Assignment: Extract exactly the lines from the top of the records through the line containing "border-radius: 14px ->", and keep pictures out of the copy.

Exercise material:
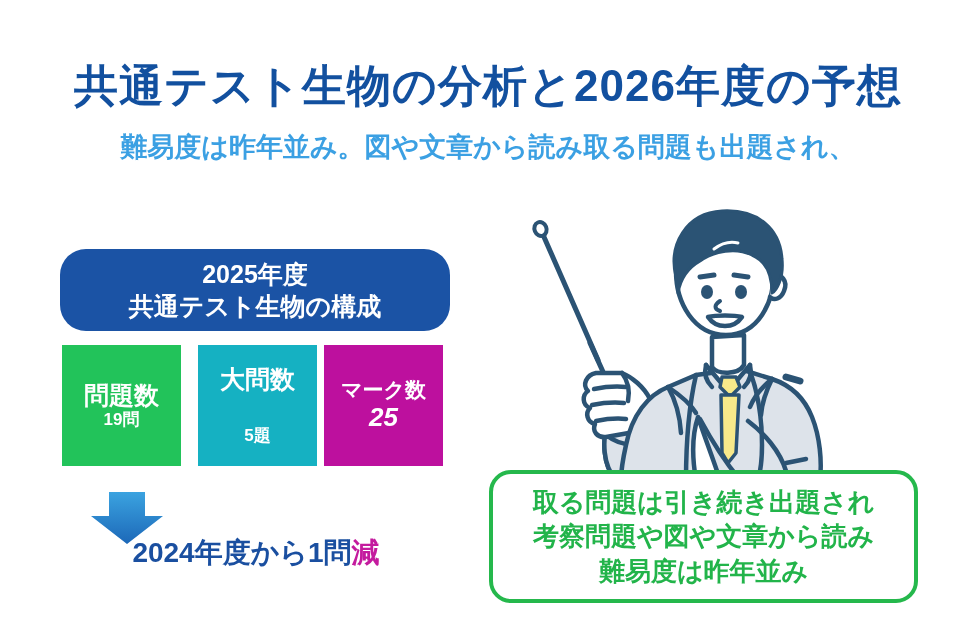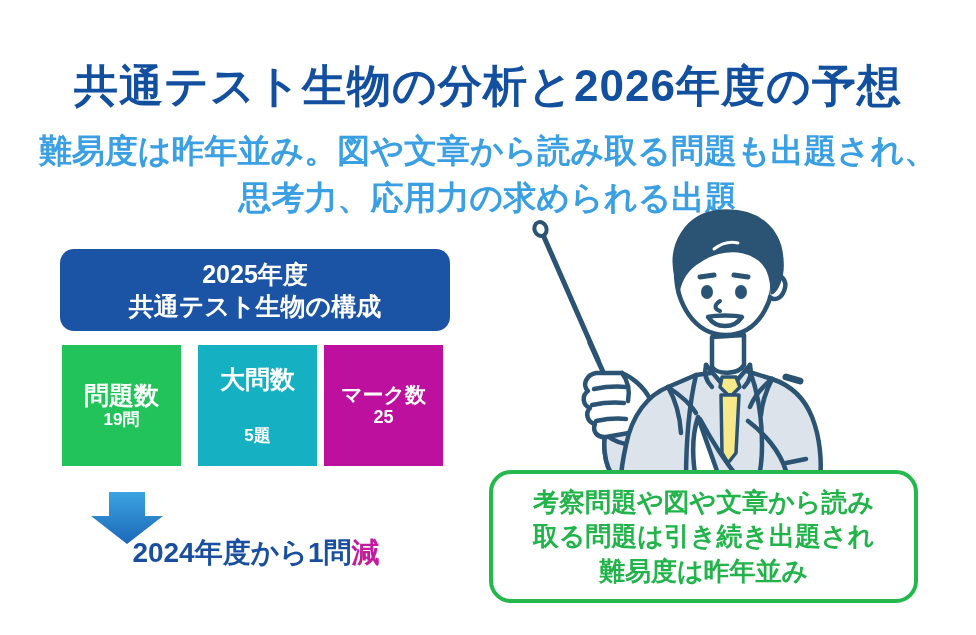"難易度は昨年並み。図や文章から読み取る問題も出題され、" .subtitle { font-size: 33px -> 27px }
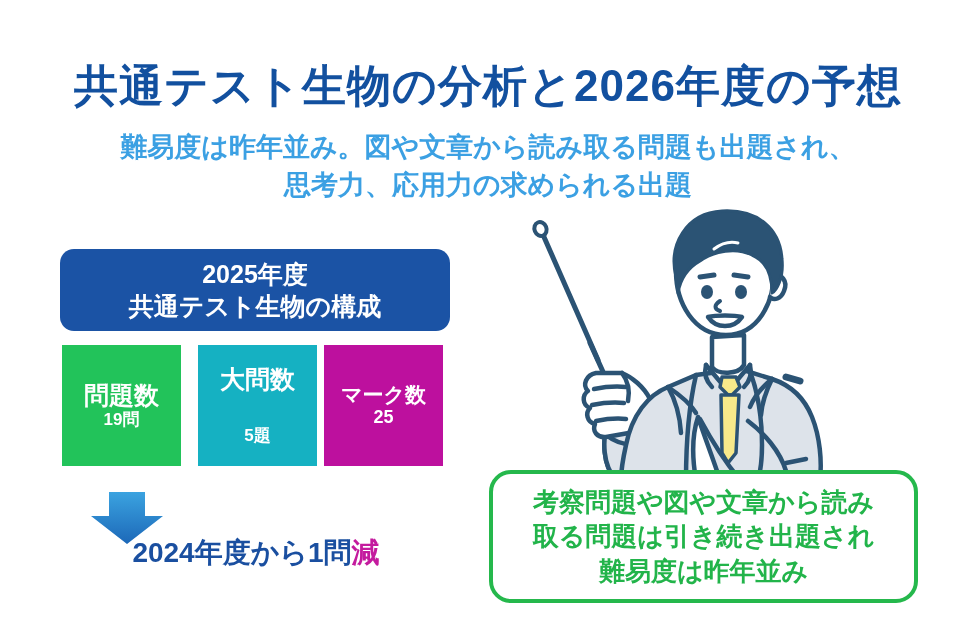"思考力、応用力の求められる出題" span { html: <span>思考力、応用力の求められる出題</span> -> none }
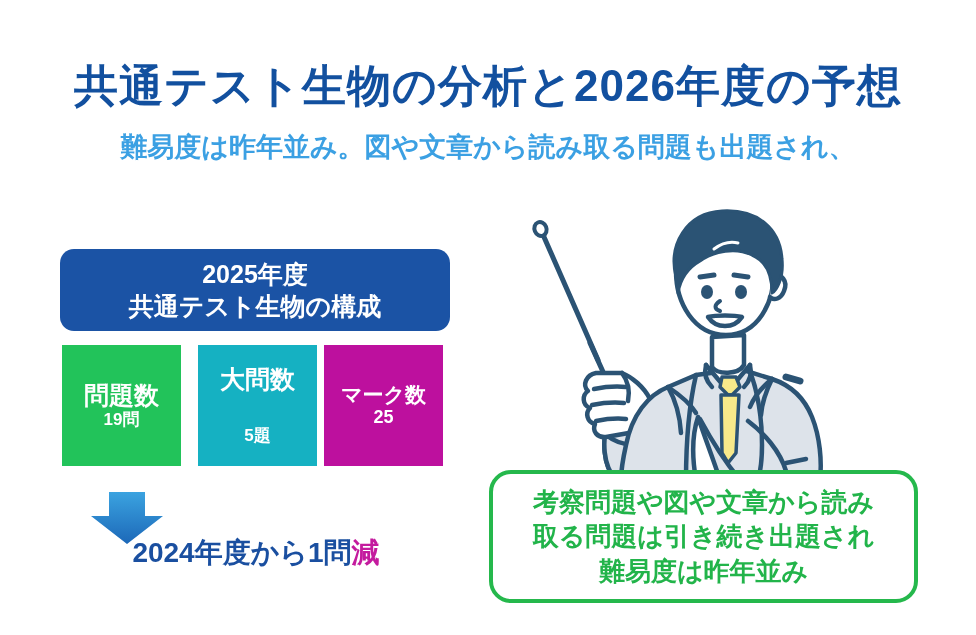"2025年度" .header-box { border-radius: 14px -> 26px }
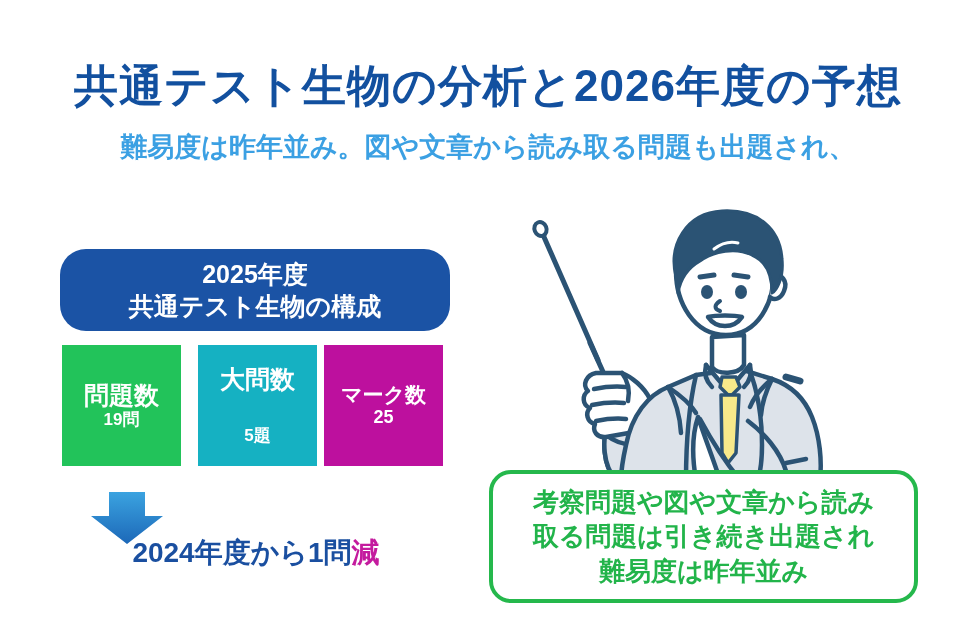"25" .stat-box.small .val { font-size: 18px -> 26px; font-style: none -> italic }
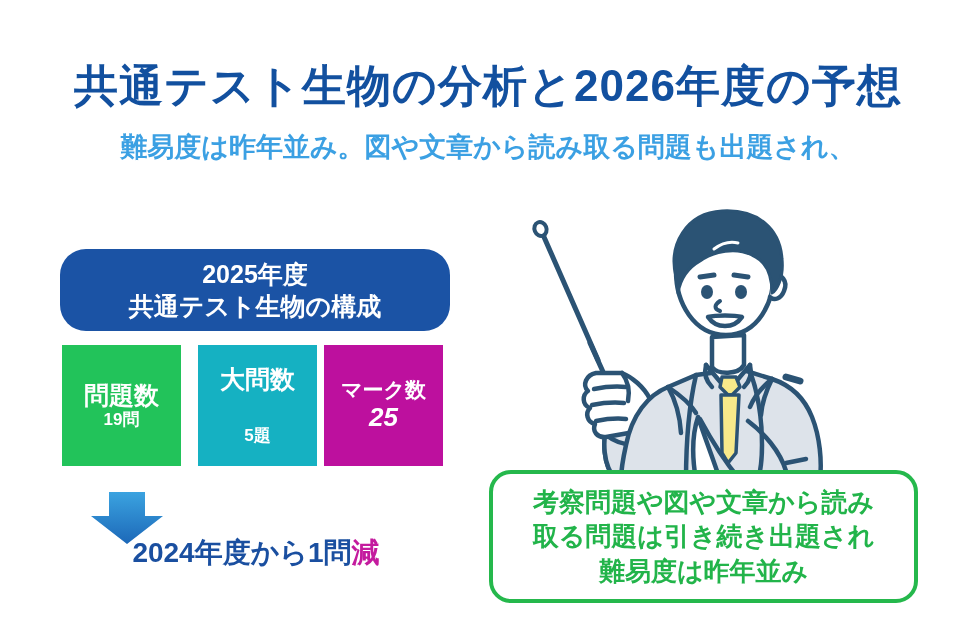"考察問題や図や文章から読み" span { order: before "取る問題は引き続き出題され" -> after "取る問題は引き続き出題され" }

Answer section:
"難易度は昨年並み。図や文章から読み取る問題も出題され、" .subtitle { font-size: 33px -> 27px }
"思考力、応用力の求められる出題" span { html: <span>思考力、応用力の求められる出題</span> -> none }
"2025年度" .header-box { border-radius: 14px -> 26px }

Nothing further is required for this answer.